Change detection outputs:
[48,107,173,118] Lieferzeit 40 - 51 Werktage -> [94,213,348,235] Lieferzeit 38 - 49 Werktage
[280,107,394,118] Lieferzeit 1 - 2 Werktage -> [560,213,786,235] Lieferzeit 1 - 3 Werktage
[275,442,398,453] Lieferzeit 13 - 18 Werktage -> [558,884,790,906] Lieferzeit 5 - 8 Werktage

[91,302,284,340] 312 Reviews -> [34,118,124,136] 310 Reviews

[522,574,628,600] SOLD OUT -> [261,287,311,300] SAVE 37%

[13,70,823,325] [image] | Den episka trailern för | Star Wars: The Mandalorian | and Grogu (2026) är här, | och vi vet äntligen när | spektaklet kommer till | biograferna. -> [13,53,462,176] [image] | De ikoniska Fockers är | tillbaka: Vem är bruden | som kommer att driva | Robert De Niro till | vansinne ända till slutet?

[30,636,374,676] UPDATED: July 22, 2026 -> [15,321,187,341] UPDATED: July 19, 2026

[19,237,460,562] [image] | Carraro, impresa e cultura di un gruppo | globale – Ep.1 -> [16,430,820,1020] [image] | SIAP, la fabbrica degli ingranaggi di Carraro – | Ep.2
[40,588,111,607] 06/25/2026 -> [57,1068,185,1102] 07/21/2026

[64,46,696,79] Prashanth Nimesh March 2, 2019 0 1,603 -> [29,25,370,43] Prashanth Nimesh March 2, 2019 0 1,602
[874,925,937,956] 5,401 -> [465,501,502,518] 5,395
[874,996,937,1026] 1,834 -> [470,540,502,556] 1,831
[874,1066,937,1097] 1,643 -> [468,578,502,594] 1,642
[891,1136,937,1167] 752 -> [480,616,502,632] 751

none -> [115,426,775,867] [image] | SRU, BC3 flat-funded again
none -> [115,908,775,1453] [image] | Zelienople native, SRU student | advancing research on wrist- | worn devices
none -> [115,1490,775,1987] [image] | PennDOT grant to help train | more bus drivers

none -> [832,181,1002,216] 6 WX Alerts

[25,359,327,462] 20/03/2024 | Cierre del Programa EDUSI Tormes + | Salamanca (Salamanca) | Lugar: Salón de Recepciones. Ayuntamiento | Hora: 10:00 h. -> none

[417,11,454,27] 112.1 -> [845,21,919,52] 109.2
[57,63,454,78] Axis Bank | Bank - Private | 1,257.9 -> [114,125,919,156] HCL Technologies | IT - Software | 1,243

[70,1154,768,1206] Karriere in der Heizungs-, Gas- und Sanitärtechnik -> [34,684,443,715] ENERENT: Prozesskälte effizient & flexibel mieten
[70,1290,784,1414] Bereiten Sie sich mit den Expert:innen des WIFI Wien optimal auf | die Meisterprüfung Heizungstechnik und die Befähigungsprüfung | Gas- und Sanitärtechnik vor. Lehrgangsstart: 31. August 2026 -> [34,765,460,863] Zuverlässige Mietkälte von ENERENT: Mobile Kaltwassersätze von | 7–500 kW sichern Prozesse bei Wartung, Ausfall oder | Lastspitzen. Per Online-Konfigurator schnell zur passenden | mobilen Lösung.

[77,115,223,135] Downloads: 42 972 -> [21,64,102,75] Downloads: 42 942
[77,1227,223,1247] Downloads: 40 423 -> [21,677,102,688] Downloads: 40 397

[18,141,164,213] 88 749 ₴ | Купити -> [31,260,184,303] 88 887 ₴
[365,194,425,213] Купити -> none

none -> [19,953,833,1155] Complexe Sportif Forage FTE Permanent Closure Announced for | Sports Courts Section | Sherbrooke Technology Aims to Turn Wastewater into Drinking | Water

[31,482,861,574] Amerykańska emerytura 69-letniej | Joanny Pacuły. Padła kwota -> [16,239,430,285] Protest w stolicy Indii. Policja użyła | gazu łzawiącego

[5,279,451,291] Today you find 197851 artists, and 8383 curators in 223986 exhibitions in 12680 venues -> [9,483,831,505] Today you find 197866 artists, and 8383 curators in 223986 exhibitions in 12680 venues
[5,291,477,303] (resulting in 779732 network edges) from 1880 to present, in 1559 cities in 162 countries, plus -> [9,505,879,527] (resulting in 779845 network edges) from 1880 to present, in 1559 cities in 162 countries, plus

**How to complete this task**
Your response needs to restate the lines above exactly.

**Expected answer**
[48,107,173,118] Lieferzeit 40 - 51 Werktage -> [94,213,348,235] Lieferzeit 38 - 49 Werktage
[280,107,394,118] Lieferzeit 1 - 2 Werktage -> [560,213,786,235] Lieferzeit 1 - 3 Werktage
[275,442,398,453] Lieferzeit 13 - 18 Werktage -> [558,884,790,906] Lieferzeit 5 - 8 Werktage

[91,302,284,340] 312 Reviews -> [34,118,124,136] 310 Reviews

[522,574,628,600] SOLD OUT -> [261,287,311,300] SAVE 37%

[13,70,823,325] [image] | Den episka trailern för | Star Wars: The Mandalorian | and Grogu (2026) är här, | och vi vet äntligen när | spektaklet kommer till | biograferna. -> [13,53,462,176] [image] | De ikoniska Fockers är | tillbaka: Vem är bruden | som kommer att driva | Robert De Niro till | vansinne ända till slutet?

[30,636,374,676] UPDATED: July 22, 2026 -> [15,321,187,341] UPDATED: July 19, 2026

[19,237,460,562] [image] | Carraro, impresa e cultura di un gruppo | globale – Ep.1 -> [16,430,820,1020] [image] | SIAP, la fabbrica degli ingranaggi di Carraro – | Ep.2
[40,588,111,607] 06/25/2026 -> [57,1068,185,1102] 07/21/2026

[64,46,696,79] Prashanth Nimesh March 2, 2019 0 1,603 -> [29,25,370,43] Prashanth Nimesh March 2, 2019 0 1,602
[874,925,937,956] 5,401 -> [465,501,502,518] 5,395
[874,996,937,1026] 1,834 -> [470,540,502,556] 1,831
[874,1066,937,1097] 1,643 -> [468,578,502,594] 1,642
[891,1136,937,1167] 752 -> [480,616,502,632] 751

none -> [115,426,775,867] [image] | SRU, BC3 flat-funded again
none -> [115,908,775,1453] [image] | Zelienople native, SRU student | advancing research on wrist- | worn devices
none -> [115,1490,775,1987] [image] | PennDOT grant to help train | more bus drivers

none -> [832,181,1002,216] 6 WX Alerts

[25,359,327,462] 20/03/2024 | Cierre del Programa EDUSI Tormes + | Salamanca (Salamanca) | Lugar: Salón de Recepciones. Ayuntamiento | Hora: 10:00 h. -> none

[417,11,454,27] 112.1 -> [845,21,919,52] 109.2
[57,63,454,78] Axis Bank | Bank - Private | 1,257.9 -> [114,125,919,156] HCL Technologies | IT - Software | 1,243

[70,1154,768,1206] Karriere in der Heizungs-, Gas- und Sanitärtechnik -> [34,684,443,715] ENERENT: Prozesskälte effizient & flexibel mieten
[70,1290,784,1414] Bereiten Sie sich mit den Expert:innen des WIFI Wien optimal auf | die Meisterprüfung Heizungstechnik und die Befähigungsprüfung | Gas- und Sanitärtechnik vor. Lehrgangsstart: 31. August 2026 -> [34,765,460,863] Zuverlässige Mietkälte von ENERENT: Mobile Kaltwassersätze von | 7–500 kW sichern Prozesse bei Wartung, Ausfall oder | Lastspitzen. Per Online-Konfigurator schnell zur passenden | mobilen Lösung.

[77,115,223,135] Downloads: 42 972 -> [21,64,102,75] Downloads: 42 942
[77,1227,223,1247] Downloads: 40 423 -> [21,677,102,688] Downloads: 40 397

[18,141,164,213] 88 749 ₴ | Купити -> [31,260,184,303] 88 887 ₴
[365,194,425,213] Купити -> none

none -> [19,953,833,1155] Complexe Sportif Forage FTE Permanent Closure Announced for | Sports Courts Section | Sherbrooke Technology Aims to Turn Wastewater into Drinking | Water

[31,482,861,574] Amerykańska emerytura 69-letniej | Joanny Pacuły. Padła kwota -> [16,239,430,285] Protest w stolicy Indii. Policja użyła | gazu łzawiącego

[5,279,451,291] Today you find 197851 artists, and 8383 curators in 223986 exhibitions in 12680 venues -> [9,483,831,505] Today you find 197866 artists, and 8383 curators in 223986 exhibitions in 12680 venues
[5,291,477,303] (resulting in 779732 network edges) from 1880 to present, in 1559 cities in 162 countries, plus -> [9,505,879,527] (resulting in 779845 network edges) from 1880 to present, in 1559 cities in 162 countries, plus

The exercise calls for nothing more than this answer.